Offshore wind development is gaining momentum in the region. South Korea has expanded auction zones and launched power purchase agreements (PPAs) with an 18 GW target for 2030. To support its growing offshore wind industry, Japan has revised its auction rules to boost local content requirements, is pushing through with regulatory reforms, and is investing in port infrastructure. There are over 80 offshore wind projects planned in Australia, but none are currently operating. Australia has declared 6 priority offshore wind zones and 12 feasibility licenses, with the most advanced project, Star of the South, expected to come online in 2030. New Zealand has launched feasibility studies to determine the benefits and impacts associated with establishing an offshore wind industry.

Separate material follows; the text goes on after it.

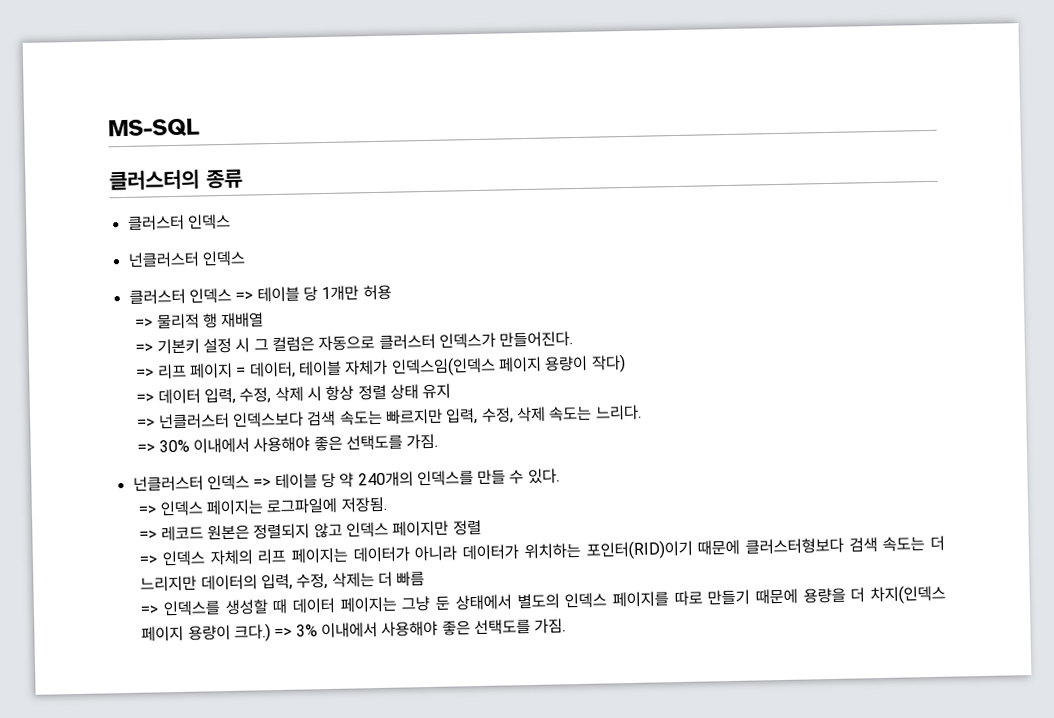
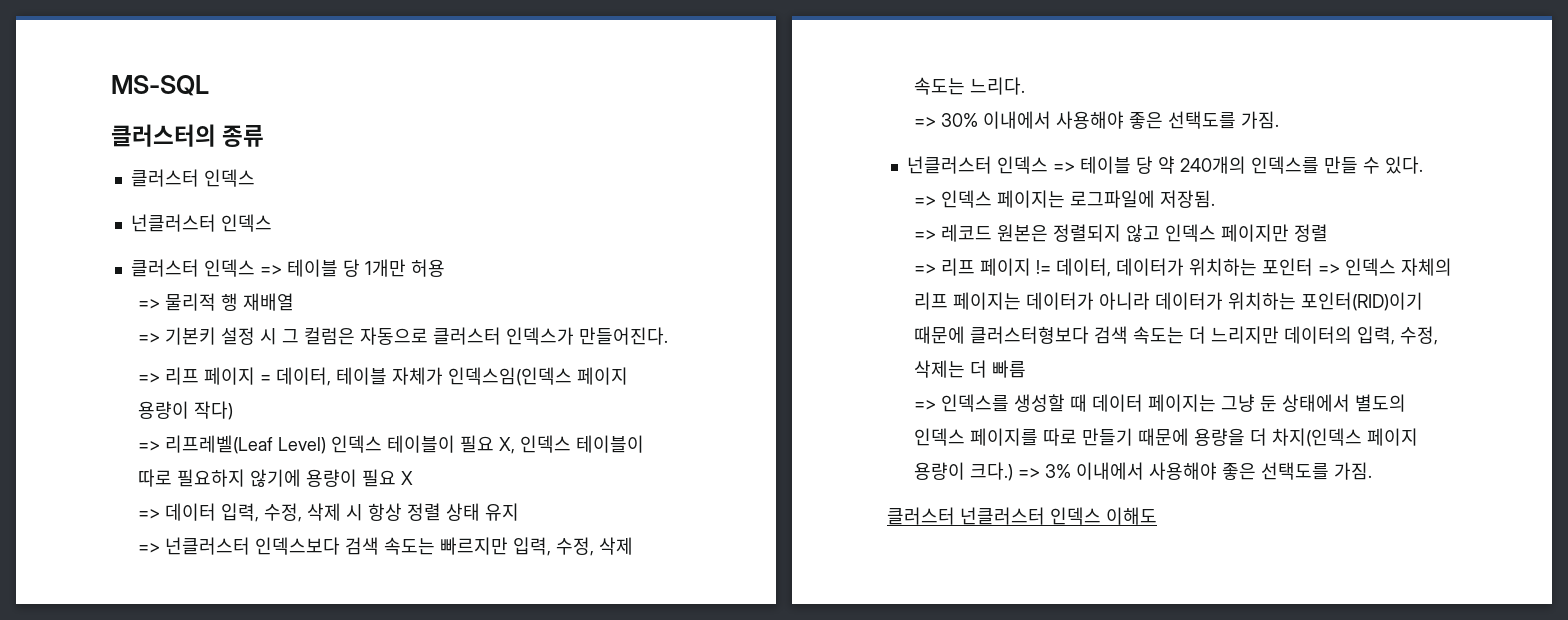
(626, 363) none -> [138,435,645,454] [138,469,414,487] // => 리프레벨(Leaf Level) 인덱스 테이블이 필요 X, 인덱스 테이블이 따로 필요하지 않기에 용량이 필요 X
(159, 560) none -> [941,258,1341,277] 리프 페이지 != 데이터, 데이터가 위치하는 포인터 =>
(567, 626) none -> [887,507,1157,525] // 클러스터 넌클러스터 인덱스 이해도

Grid build-out and modernization
As renewable energy grows rapidly in OECD Pacific, grid flexibility has become a top priority – driving efforts to modernize grid infrastructure and accelerating the deployment of battery energy storage systems (BESS).
A major barrier across the region is transmission bottlenecks. In Australia, the Australian Energy Market Operator (AEMO) has warned that delays in grid expansion could lead to significant solar curtailment by 2027, especially in southeastern regions (AEMO, 2025) . Although South Korea faces similar challenges, one of the most significant barriers is local opposition, delaying major grid construction projects by up to 11 years (IEEFA, 2025) . Additionally, Korea Electric Power Corporation’s (KEPCO) financial constraints and grid monopoly further hinder efficient grid expansion and modernization. Japan’s fragmented grid and limited interconnection capacity exacerbate curtailment risks, especially in the northern region of Tohoku and Kyushu in the south.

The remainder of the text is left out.